Half a decade after the nuclear disaster, radioactive waste is still emitted from the site

 

The article is published with the approval of Scientific American Israel and the Ort Israel network

XNUMXD diagram of the Fukushima nuclear power plant. Illustration: shutterstock
XNUMXD diagram of the Fukushima nuclear power plant. Illustration: shutterstock

Five years ago, in March 2011, a devastating tsunami flooded the northeastern coast of Japan and caused the worst nuclear disaster since the Chernobyl disaster. The tsunami waves that floated past a 10-meter high breakwater, crashed powerfully onto the shore and caused the power cut to the nuclear power plant in Fukushima Daiichi. The power outage disabled the power plant's cooling systems, causing half of the facility's uranium cores to overheat. The molten cores oozed out and seeped through their steel vessels. A series of hydrogen explosions that occurred in the following days damaged three of the buildings in the reactor and, as a result, emitted radioactive materials into the atmosphere. The cloud of radioactive contamination that was emitted from the reactor and carried in the air forced about 160,000 residents of the area to evacuate their homes to a safe place.

The disaster site remains a high risk area to this day. Its former residents are not expected to return to it in the foreseeable future, as the levels of radioactivity near their homes are still extremely high. And what is even more worrying, the damaged power plant continues to produce hazardous nuclear waste. The Tokyo Electric Company (TEPCO), which operates the facility, is currently forced to circulate water through the reactor's three molten units in order to cool them, and by the way is constantly producing more and more radioactive water. And if that's not enough, the groundwater that flows down the hill behind the decommissioned facility carries with it the radioactive materials that leak from it on their way to the ocean.
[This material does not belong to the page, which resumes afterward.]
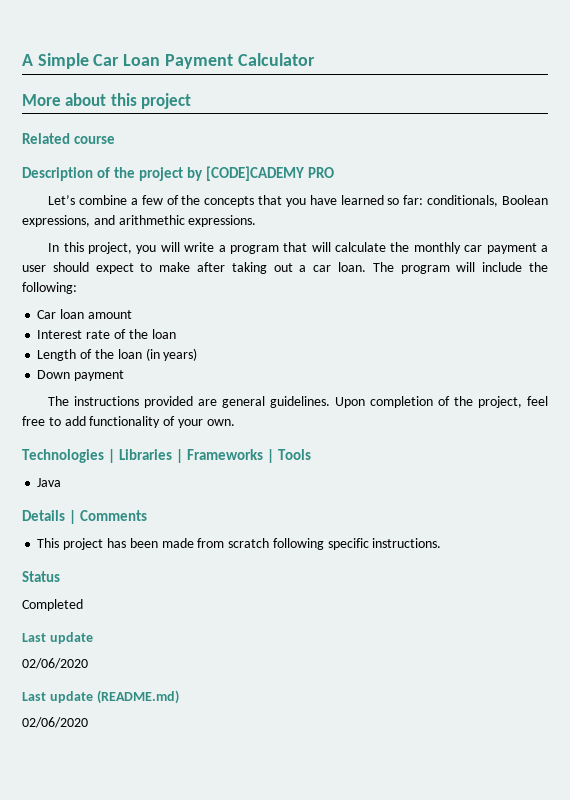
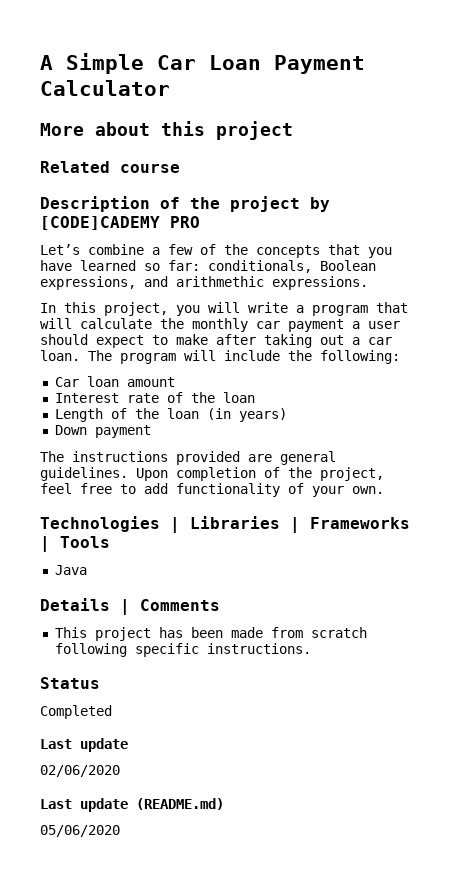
  Last update (README.md)
- 02/06/2020
+ 05/06/2020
The TEPCO company collects the contaminated water and stores it in large tanks at a rate of up to 400 tons per day. Recently, treatment processes have been carried out in the stored water to reduce the concentration of radioactive nuclei, but high concentrations of tritium, a radioactive isotope of hydrogen, still remain in the water. Opinions differ as to what will ultimately be done with the contaminated water, and no agreement has yet been reached regarding its final disposal site. The same is true for the millions of bags of contaminated soil and other solid nuclear waste from the disaster, as well as for the uranium rods - the nuclear fuel itself. The reports of the health authorities are also worrying. Scientists warn of an increase in thyroid cancer cases in the population of children who lived in Fukushima at the time of the disaster, although it is still too early to know if it is correct to attribute these cases to the nuclear accident.
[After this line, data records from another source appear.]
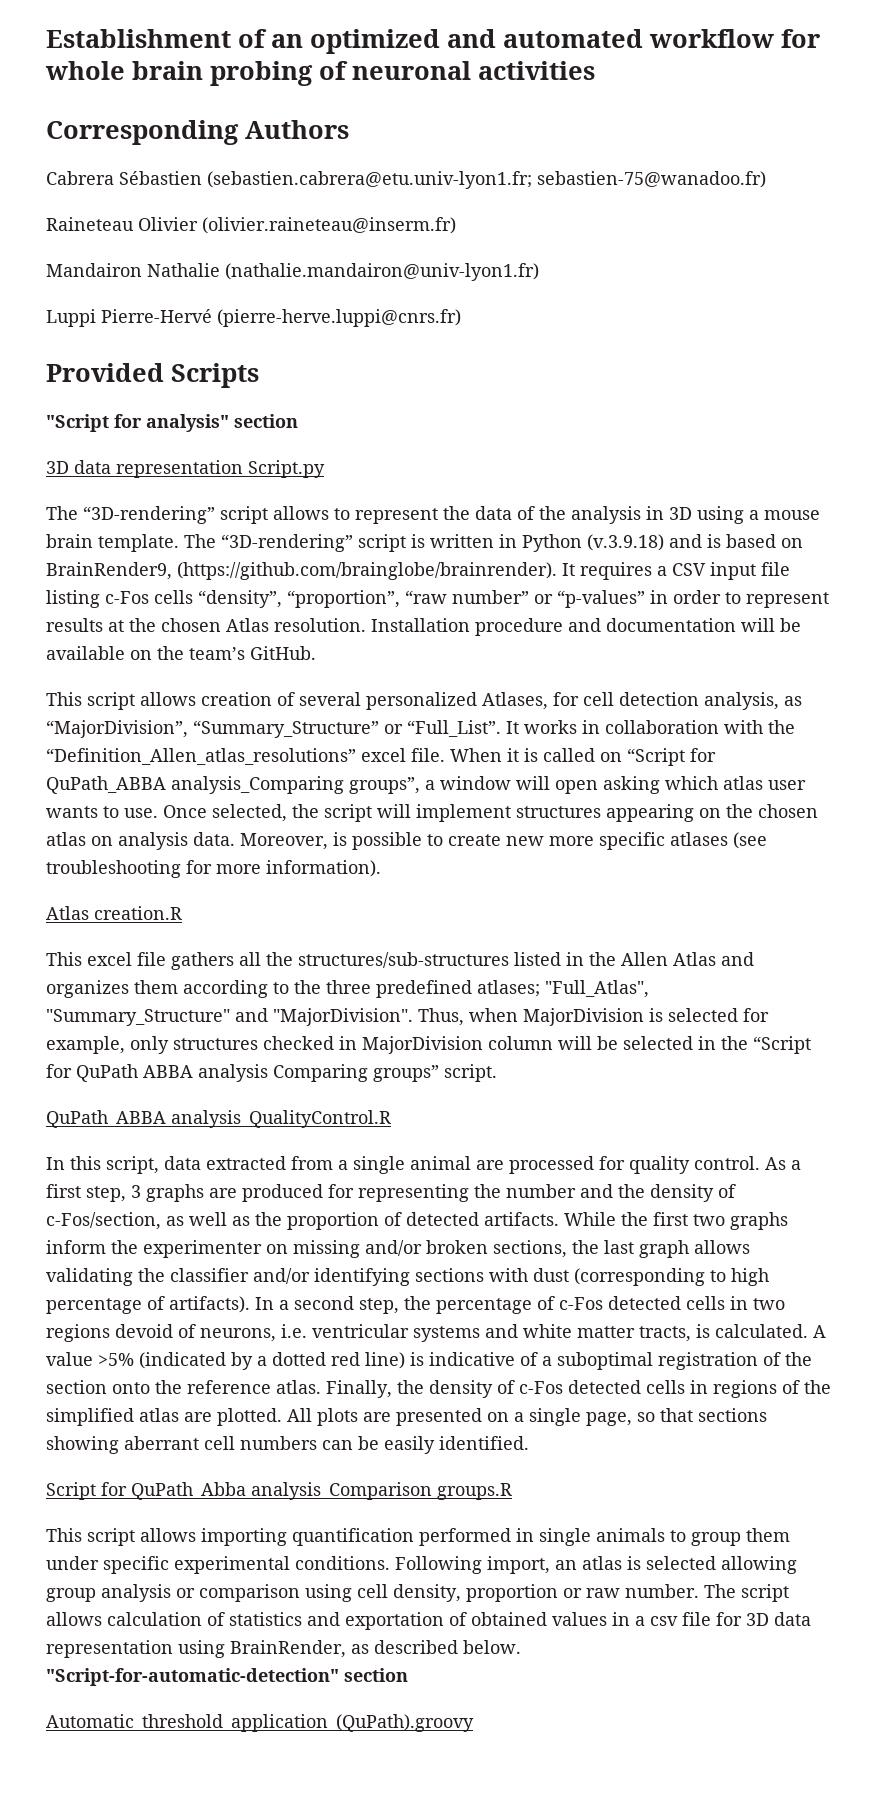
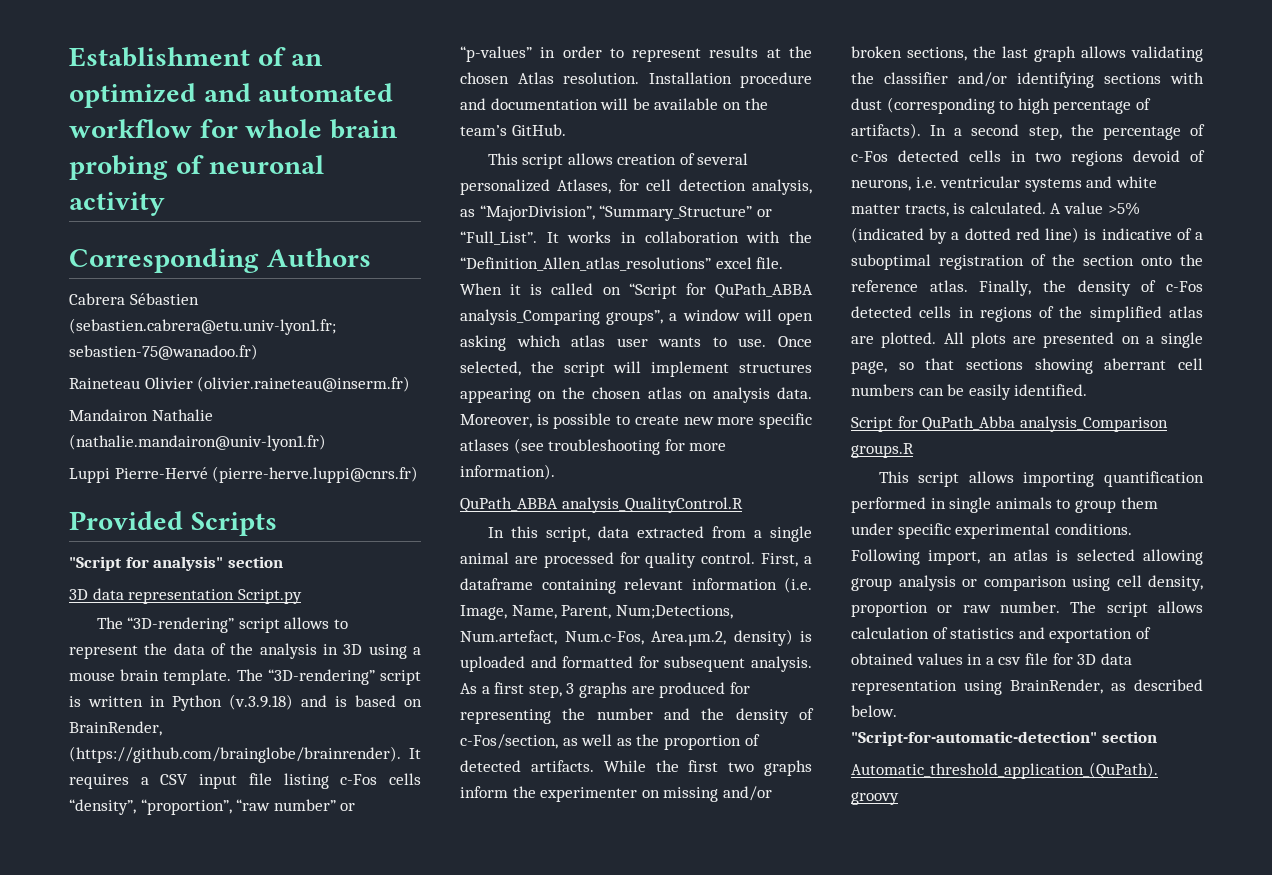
- Establishment of an optimized and automated workflow for whole brain probing of neuronal activities
+ Establishment of an optimized and automated workflow for whole brain probing of neuronal activity
- The “3D-rendering” script is written in Python (v.3.9.18) and is based on BrainRender9, (https://github.com/brainglobe/brainrender). It requires a CSV input file listing c-Fos cells “density”, “proportion”, “raw number” or “p-values” in order to represent results at the chosen Atlas resolution.
+ The “3D-rendering” script is written in Python (v.3.9.18) and is based on BrainRender, (https://github.com/brainglobe/brainrender). It requires a CSV input file listing c-Fos cells “density”, “proportion”, “raw number” or “p-values” in order to represent results at the chosen Atlas resolution.
- Atlas creation.R
- This excel file gathers all the structures/sub-structures listed in the Allen Atlas and organizes them according to the three predefined atlases; "Full_Atlas", "Summary_Structure" and "MajorDivision". Thus, when MajorDivision is selected for example, only structures checked in MajorDivision column will be selected in the “Script for QuPath ABBA analysis Comparing groups” script.
+ First, a dataframe containing relevant information (i.e. Image, Name, Parent, Num;Detections, Num.artefact, Num.c-Fos, Area.µm.2, density) is uploaded and formatted for subsequent analysis.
In any case, the Japanese government intends to return to using nuclear power plants. Japanese Prime Minister Shinzo Abe recently emphasized the urgent need to restart the nuclear reactors in his country, which were all shut down following the Fukushima Daiichi disaster. So far, full operation has resumed at two of Japan's nuclear power plants.

2 תגובות

  1. The disaster was caused by poor and unsafe planning. Such as the storage of radioactive waste in the reactor area, and things that are not planned correctly in any factory that contains dangerous substances (ammonia, gas or things of this kind). The ammonia tank in Haifa is a dangerous example of this, they can lead to a disaster! Atomic energy is an excellent solution to the lack of energy. (The reactor built in Jordan is expected to provide it with all the electricity it needs). In addition, high-quality personnel (highly paid research engineers, upgrading the country). But also investing in green energy (solar/wind/biogas / Hydroelectric). They will give the country cheap electricity - without pollution (Denmark, for example, or Russia with its massive hydro-electric dams). Israeli research (thermo-solar, Sharab chimneys), is partially implemented - the person with the money and the vision to promote it has not yet been found
    (at least not in Sharab chimneys)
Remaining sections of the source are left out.